--- Exercise goal ---
Your reply should be only the number of lines in the material below that include the word "tlabel".

--- Task material ---
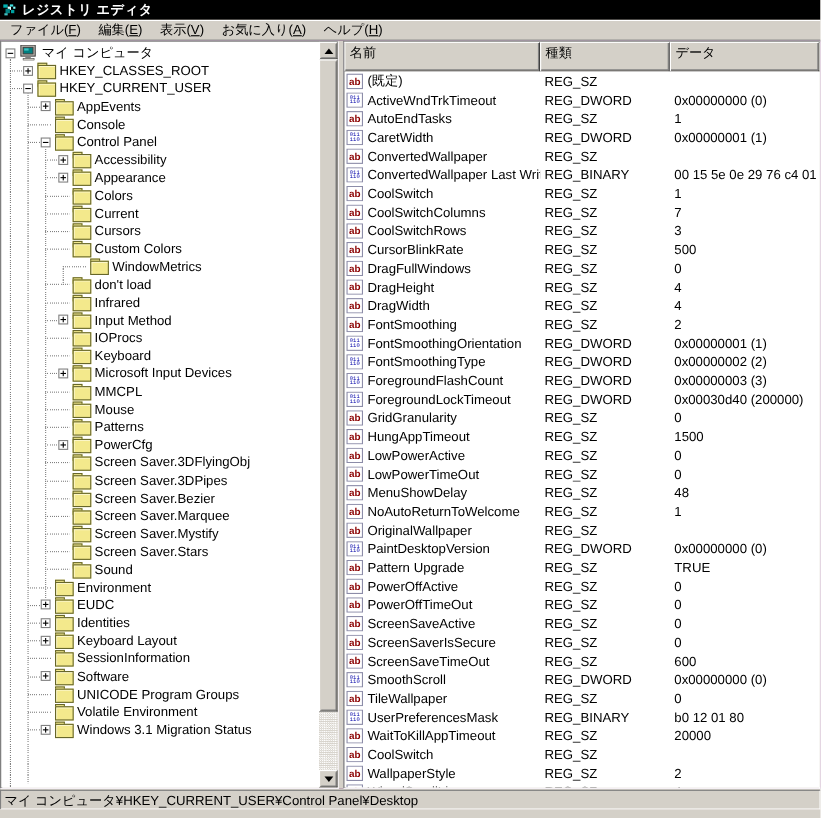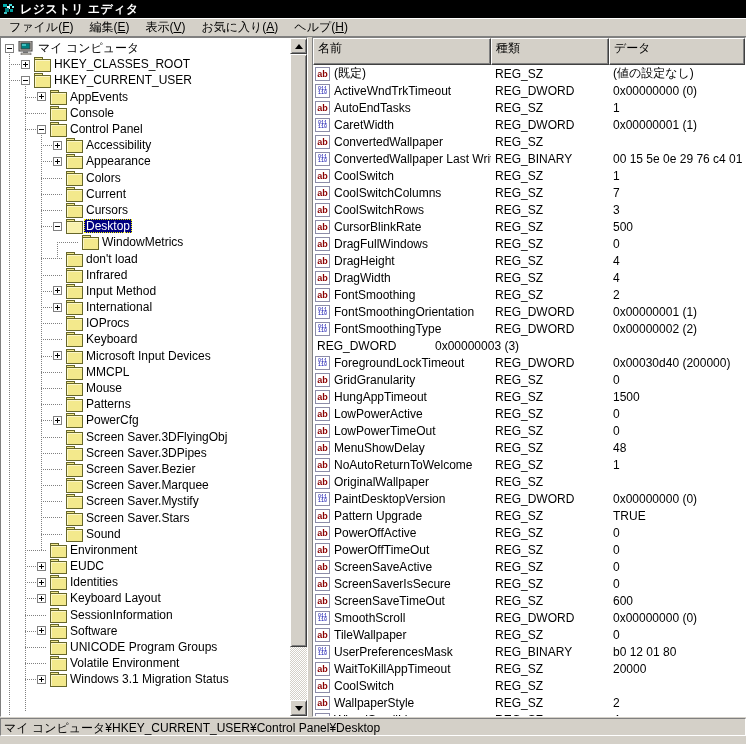--- a/index.html
+++ b/index.html
@@ -380,7 +380,6 @@
               <span>(既定)</span>
             </span>
             <span class="cell col-type">REG_SZ</span>
-            <span class="cell col-data">(値の設定なし)</span>
           </div>
           <div class="lrow">
             <span class="cell name col-name">

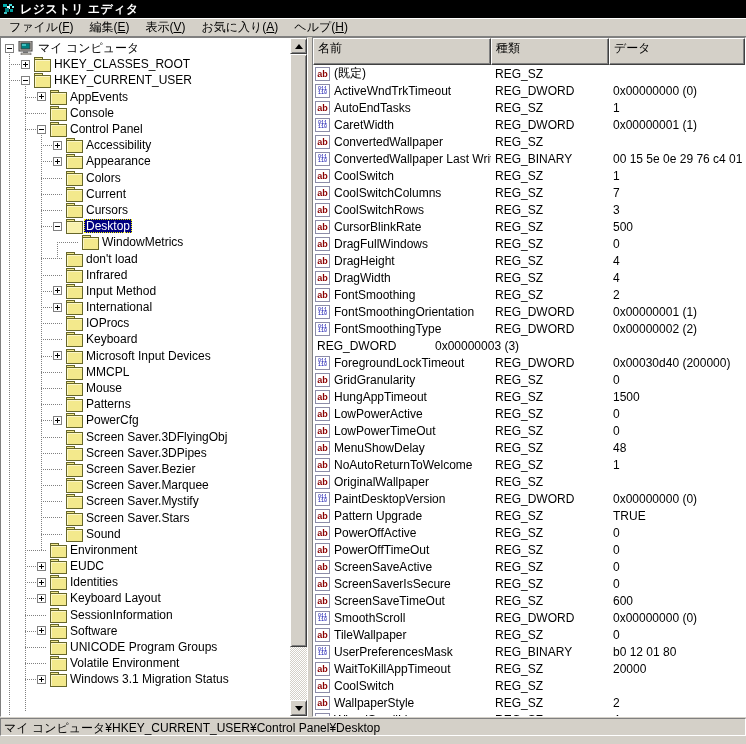--- a/index.html
+++ b/index.html
@@ -178,6 +178,12 @@
             <span class="ficon folder"></span>
             <span class="tlabel">Cursors</span>
           </div>
+          <div class="trow" style="--lvl: 3;">
+            <span class="stub long"></span>
+            <span class="ebox hidden"></span>
+            <span class="ficon folder"></span>
+            <span class="tlabel">Custom Colors</span>
+          </div>
           <div class="trow sel" style="--lvl: 3;">
             <span class="stub"></span>
             <span class="ebox minus"></span>

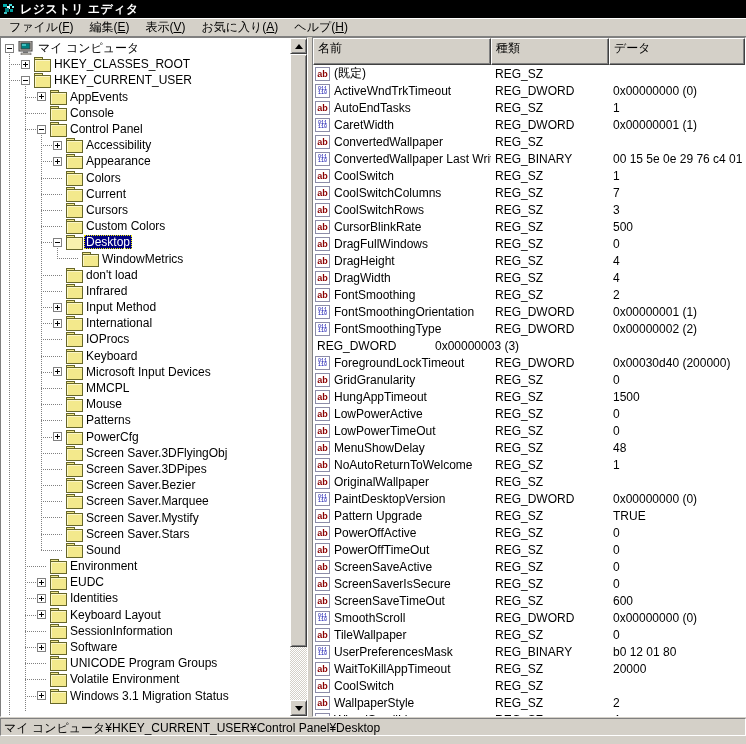--- a/index.html
+++ b/index.html
@@ -184,12 +184,6 @@
             <span class="ficon folder"></span>
             <span class="tlabel">Custom Colors</span>
           </div>
-          <div class="trow sel" style="--lvl: 3;">
-            <span class="stub"></span>
-            <span class="ebox minus"></span>
-            <span class="ficon folder-open"></span>
-            <span class="tlabel">Desktop</span>
-          </div>
           <div class="trow" style="--lvl: 4;">
             <span class="stub long"></span>
             <span class="ebox hidden"></span>

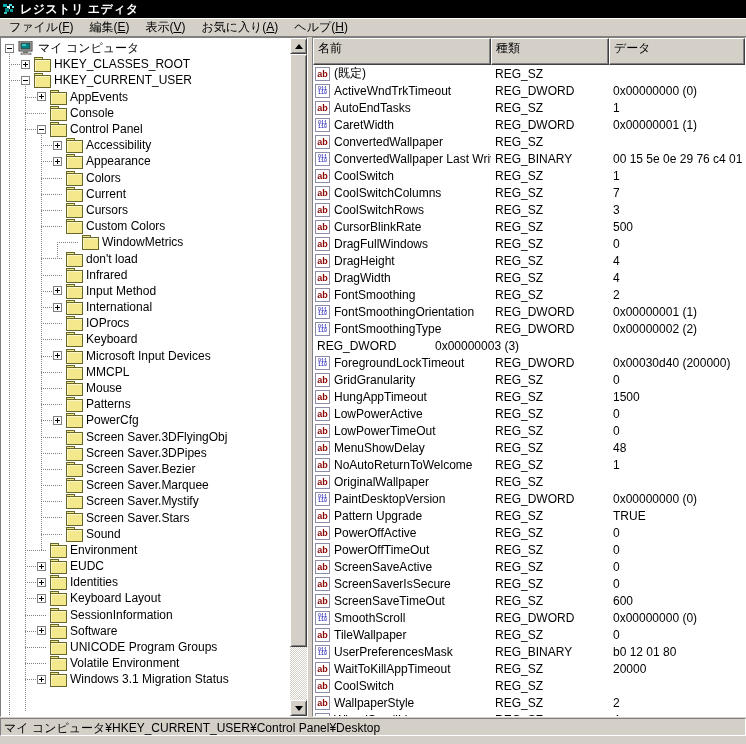--- a/index.html
+++ b/index.html
@@ -209,12 +209,6 @@
             <span class="tlabel">Input Method</span>
           </div>
           <div class="trow" style="--lvl: 3;">
-            <span class="stub"></span>
-            <span class="ebox plus"></span>
-            <span class="ficon folder"></span>
-            <span class="tlabel">International</span>
-          </div>
-          <div class="trow" style="--lvl: 3;">
             <span class="stub long"></span>
             <span class="ebox hidden"></span>
             <span class="ficon folder"></span>

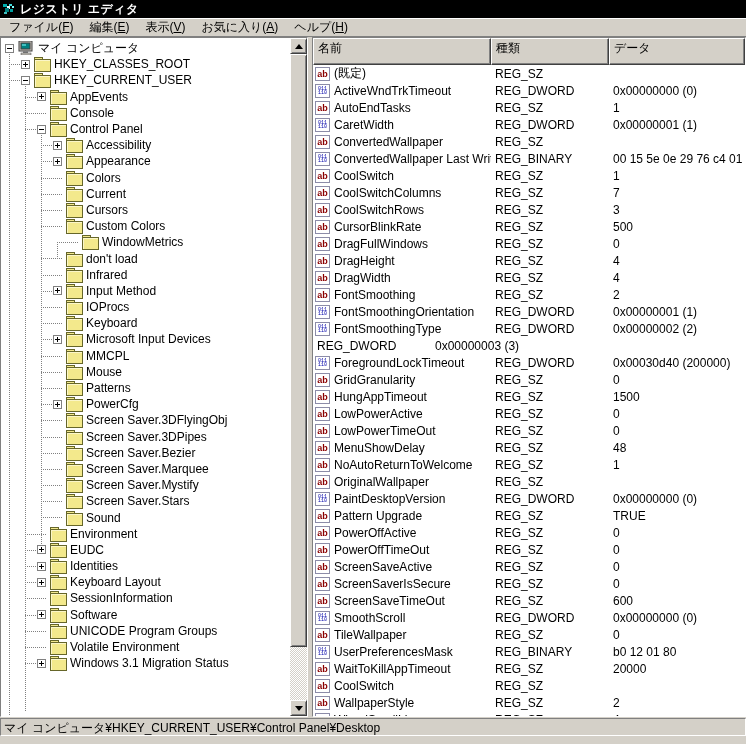--- a/index.html
+++ b/index.html
@@ -501,6 +501,11 @@
             <span class="cell col-data">0x00000002 (2)</span>
           </div>
           <div class="lrow">
+            <span class="cell name col-name">
+              <span class="vicon bin">011
+110</span>
+              <span>ForegroundFlashCount</span>
+            </span>
             <span class="cell col-type">REG_DWORD</span>
             <span class="cell col-data">0x00000003 (3)</span>
           </div>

--- Task solution ---
6